DIRECTORY |  FELLOW PROFILE

CAMI ANDERSON

TITLE 

Founder & Chief Executive Officer

ORGANIZATION

ThirdWay Solutions

BIOGRAPHY

Cami Anderson is the Founder and CEO of ThirdWay Solutions — a collaborative of change agents helping government, non-profit, education, corporate and philanthropic clients tackle their most difficult internal and external challenges in pursuit of equity.

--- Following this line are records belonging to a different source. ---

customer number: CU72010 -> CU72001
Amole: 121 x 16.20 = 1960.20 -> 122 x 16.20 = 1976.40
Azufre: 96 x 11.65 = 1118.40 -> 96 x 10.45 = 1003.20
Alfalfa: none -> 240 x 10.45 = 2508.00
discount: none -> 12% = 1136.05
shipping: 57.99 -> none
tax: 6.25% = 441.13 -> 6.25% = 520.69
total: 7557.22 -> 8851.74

ThirdWay’s initiatives include: (1) The Discipline Revolution Project — a coalition of leaders on a path to end the school-to-prison pipeline, (2) The 20% Project — cross-sector, collective action solutions to support young people that systems have failed the most, (3) Make An Appointment — ensuring a diverse group of women hold 50% of C-suite leadership positions, and (4) Operation ABAR — supporting organizations and corporations to make explicit commitments to anti-biased, anti-racist principles and align their people, policies, and practices to those principles. Cami Anderson brings first-hand knowledge to this work. She's a six-time chief executive of high-profile organizations who has spent more than 25 years relentlessly cutting through outdated systems and brass-knuckle politics to push change. She served as Superintendent of schools for nearly 10 years, first in New York City and then in Newark, where she received national attention for improving student outcomes and pushing innovation. She co-founded ROADS, a network of charter high schools and advocates dedicated to court-involved youth. Anderson is the former Executive Director of Teach For America New York, Chief Program Officer of New Leaders for New Schools, and Issues Director for Cory Booker. She’s also a former middle school teacher, youth theatre director and Title IX activist. Cami is widely published from the Wall Street Journal to USA Today and is a contributor for Forbes where she writes a column, In The Room about trailblazing female leaders. She’s a member of the Aspen Global Leaders Initiative and served as a Scholar-in-Residence at the Princeton School of Public and International Affairs. She won the Peter Jennings Award for Civic Leadership, received a national Points of Light award for service and was recognized by Time Magazine as one of the world’s 100 most influential people. In 2022, she received a lifetime achievement award from the King Center in Atlanta for her leadership in racial justice. She is the sister to eleven, a volunteer soccer coach, a Title IX advocate, a theatre geek, an amateur triathlete, and a TedEx speaker. She, her partner, and her son love outdoor adventures, board games, and road trips.